Am Mittwoch, den 19.07.2006, 13:03 -0400 schrieb Kevin B. McCarty:
[..]
> That reminds me of another question I had. Maybe it's too early to
> bring up but I'll ask it anyway.
>
> What would be the best way to organize the archive by section? The
> usual divisions "main contrib non-free" are fine for Debian, but one
> of the main reasons an unofficial repository is needed is the
> often-poor state of care to licenses in scientific software that makes
> them unsuitable for Debian's archive. Probably the only software in
> "main" in the repo would be either things undergoing testing on their
> way to the Debian official archive, or Free software that's too
> obscure to package for Debian. (I'm thinking of CERN's "patchy" as an
> example for the latter.)
>
> So I was thinking perhaps a division by field makes more sense -
> "analysis astronomy biology chemistry physics" etc. A typical
> sources.list line might then look something like
>
> deb http://www.debian-science.org/ physics analysis
I heavily vote against this.
> Maybe some packages could be made available under more than one field
And this is the reason.
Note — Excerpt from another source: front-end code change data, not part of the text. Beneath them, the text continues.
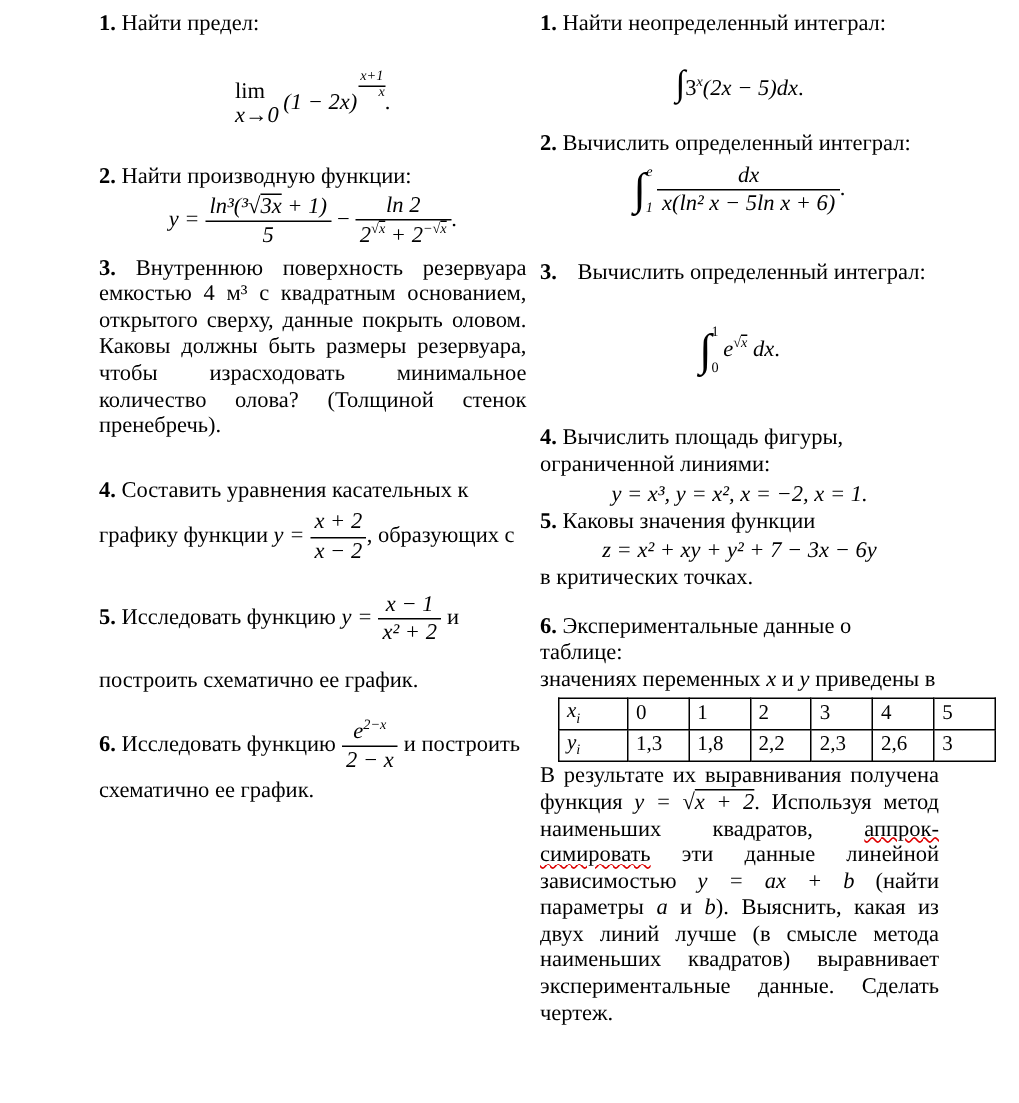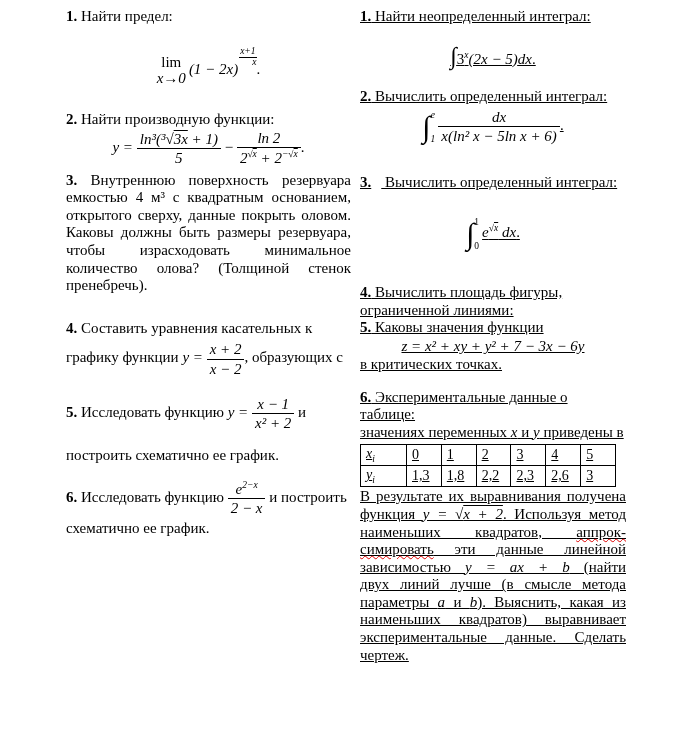"1. Найти неопределенный интеграл:" .col-right { text-decoration: underline -> none }
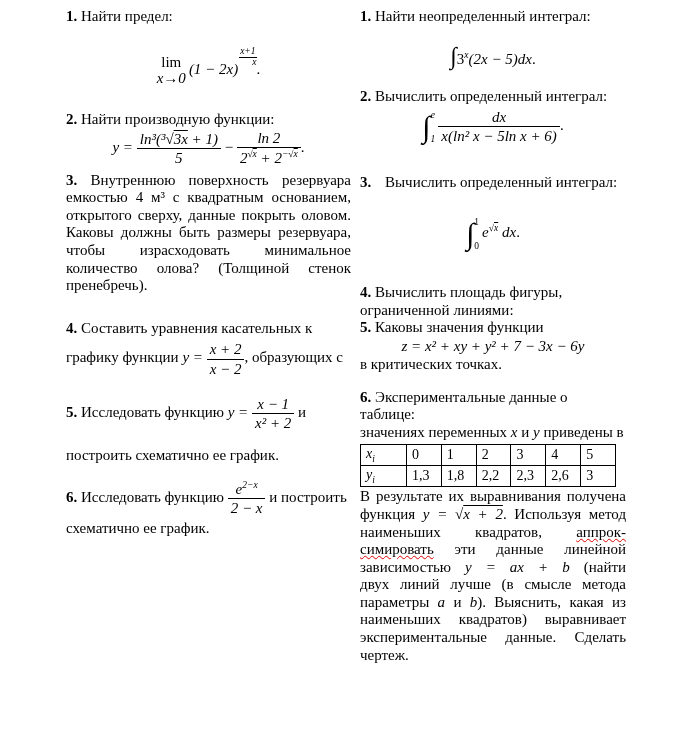"lim" .limop { text-align: center -> left }
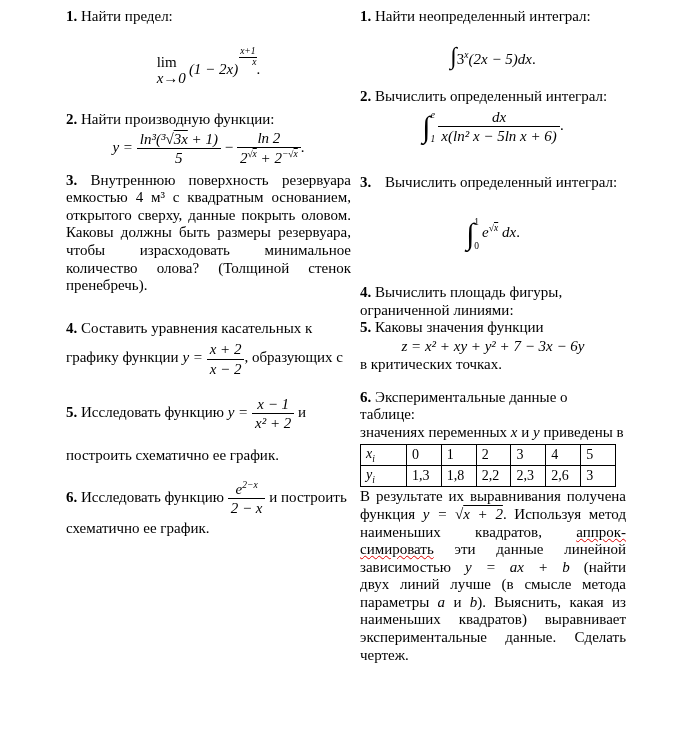"y = x³, y =" div.center { html: none -> <div>y = x³, y = x², x = −2, x = 1.</div> }
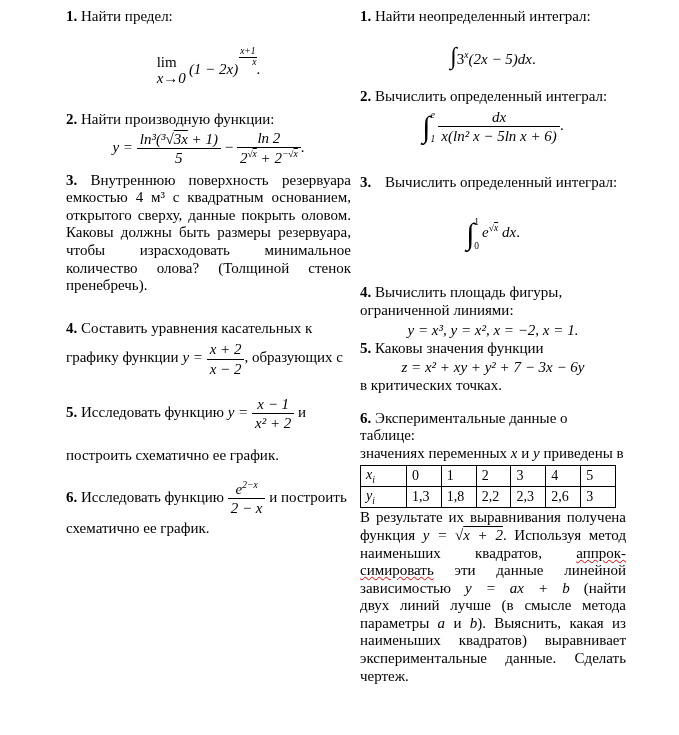"xi" table.data { margin: 3px 0 1px -> 3px 12px 1px; width: 256px -> 292px }
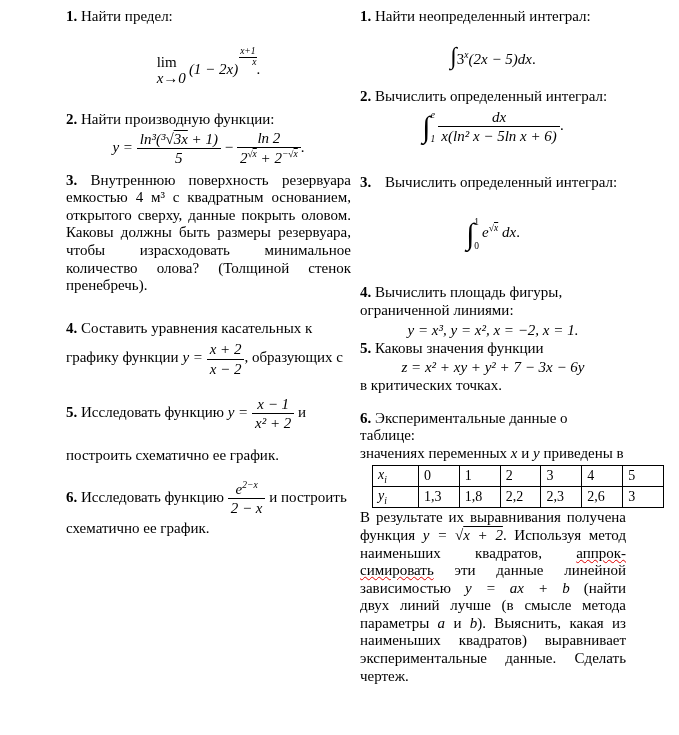"двух линий лучше (в смысле" div.jline { order: before "параметры a и b). Выяснить," -> after "параметры a и b). Выяснить," }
It would make it more complicated to get or even
_find_ packages.
> (e.g. ROOT under both physics and analysis)? After all, ROOT and
> (e.g.) PAW aren't intrinsically physics software (unlike say GEANT),
> they're just traditionally used by physicists. Comments?
I really vote for using the main/contrib/non-free section model. This
would also help to see, which packages might be worth a try to get them
into Debian officially, which should be the goal in every case.